▸ **Task statement**
The response must contain every line from the records below that has "span".

----

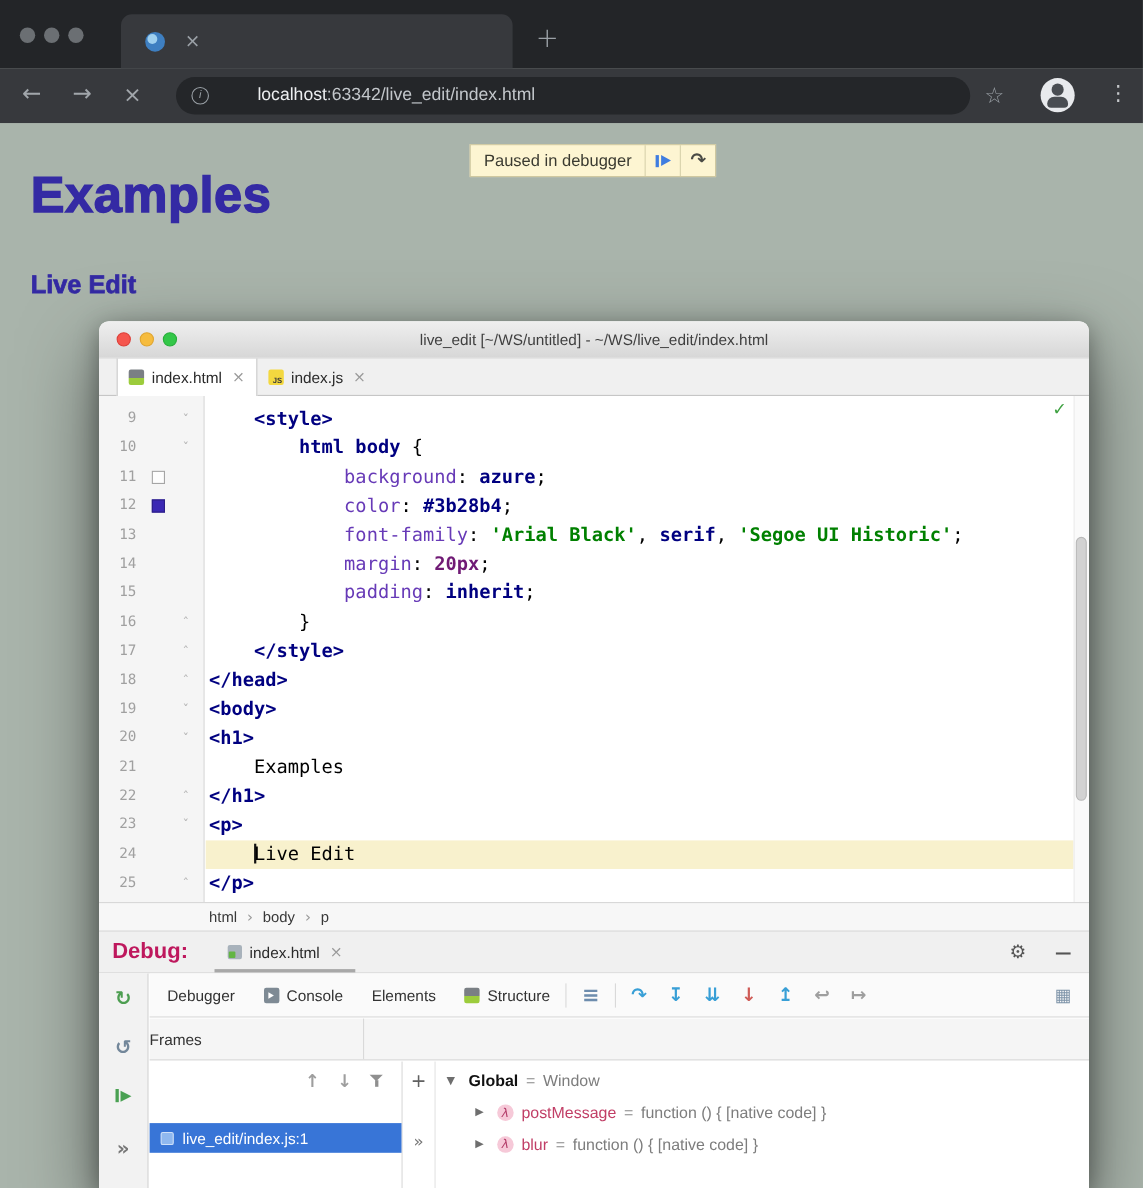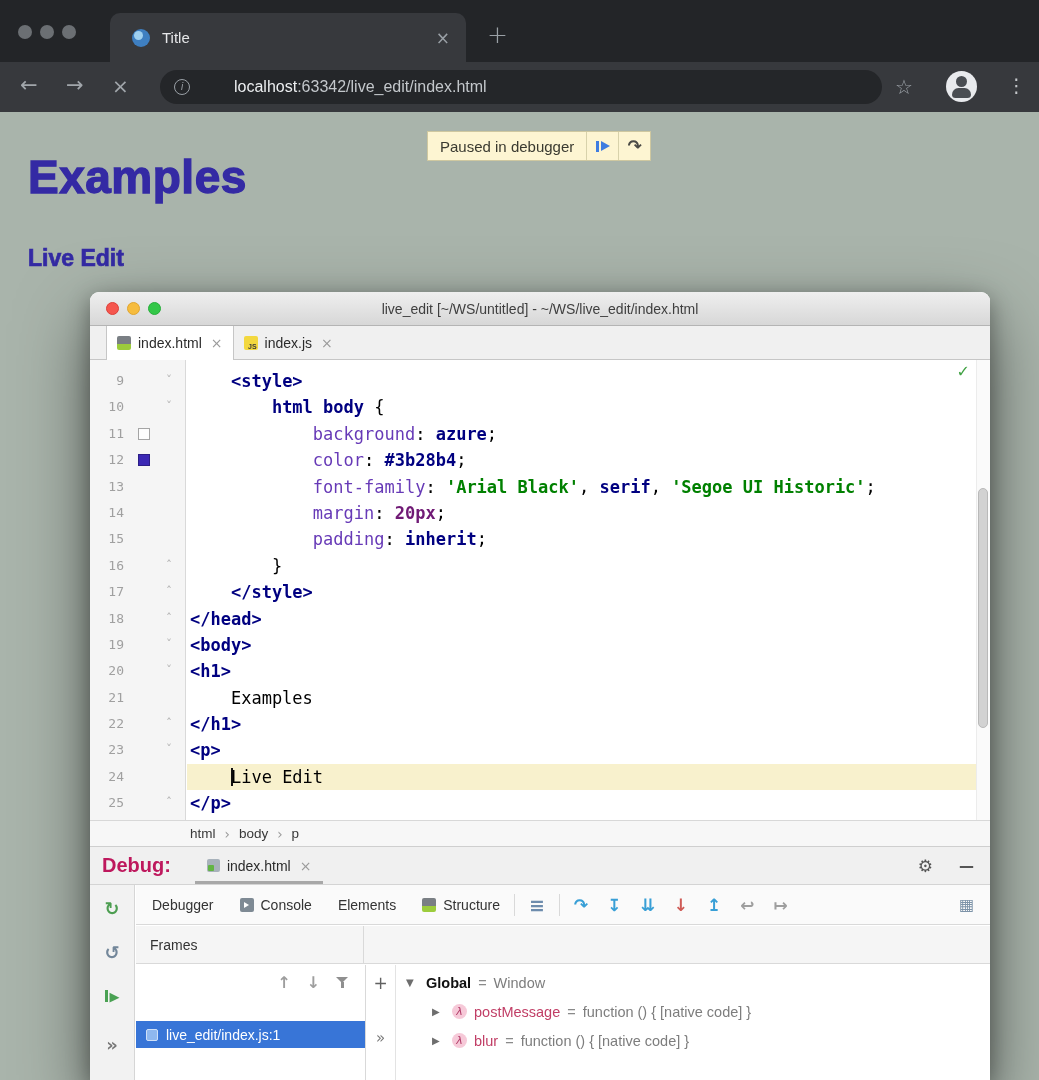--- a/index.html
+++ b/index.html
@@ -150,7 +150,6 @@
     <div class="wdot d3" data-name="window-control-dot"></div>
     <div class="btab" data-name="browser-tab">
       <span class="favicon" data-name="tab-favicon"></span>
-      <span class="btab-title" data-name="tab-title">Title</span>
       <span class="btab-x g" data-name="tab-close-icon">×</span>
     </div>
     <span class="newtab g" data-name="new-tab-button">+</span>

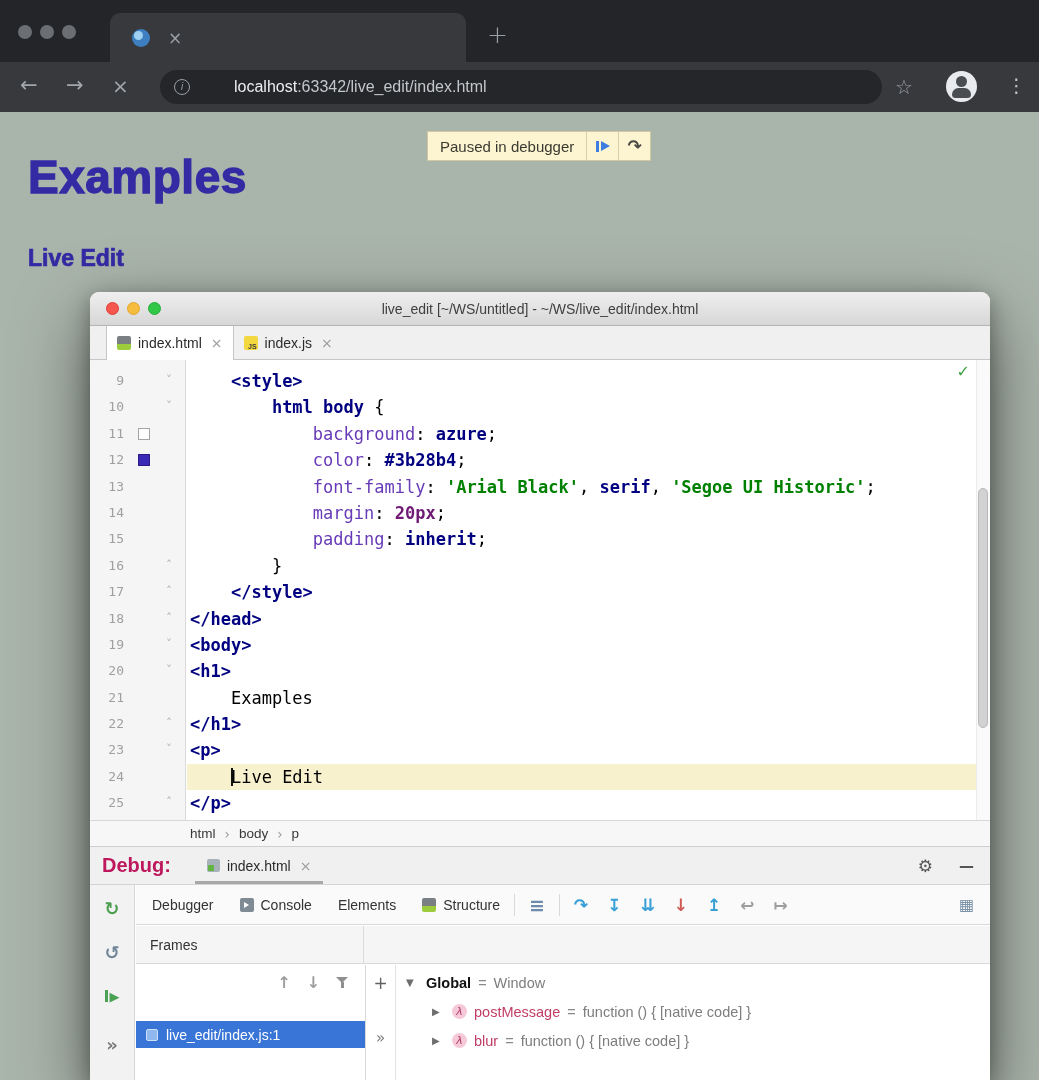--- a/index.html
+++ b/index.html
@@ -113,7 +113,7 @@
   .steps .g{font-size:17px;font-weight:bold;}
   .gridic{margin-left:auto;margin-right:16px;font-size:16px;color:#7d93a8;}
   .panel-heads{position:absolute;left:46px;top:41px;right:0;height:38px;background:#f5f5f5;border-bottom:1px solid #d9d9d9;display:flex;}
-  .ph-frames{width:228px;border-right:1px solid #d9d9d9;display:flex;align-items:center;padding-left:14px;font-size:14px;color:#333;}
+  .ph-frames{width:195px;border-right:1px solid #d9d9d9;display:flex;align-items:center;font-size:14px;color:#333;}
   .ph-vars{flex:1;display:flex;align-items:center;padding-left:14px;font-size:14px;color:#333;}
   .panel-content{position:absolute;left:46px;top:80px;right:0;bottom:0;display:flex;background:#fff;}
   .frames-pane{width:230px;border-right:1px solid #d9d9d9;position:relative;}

----

▸ **Result of this exercise**
       <span class="favicon" data-name="tab-favicon"></span>
-      <span class="btab-title" data-name="tab-title">Title</span>
       <span class="btab-x g" data-name="tab-close-icon">×</span>
     <span class="newtab g" data-name="new-tab-button">+</span>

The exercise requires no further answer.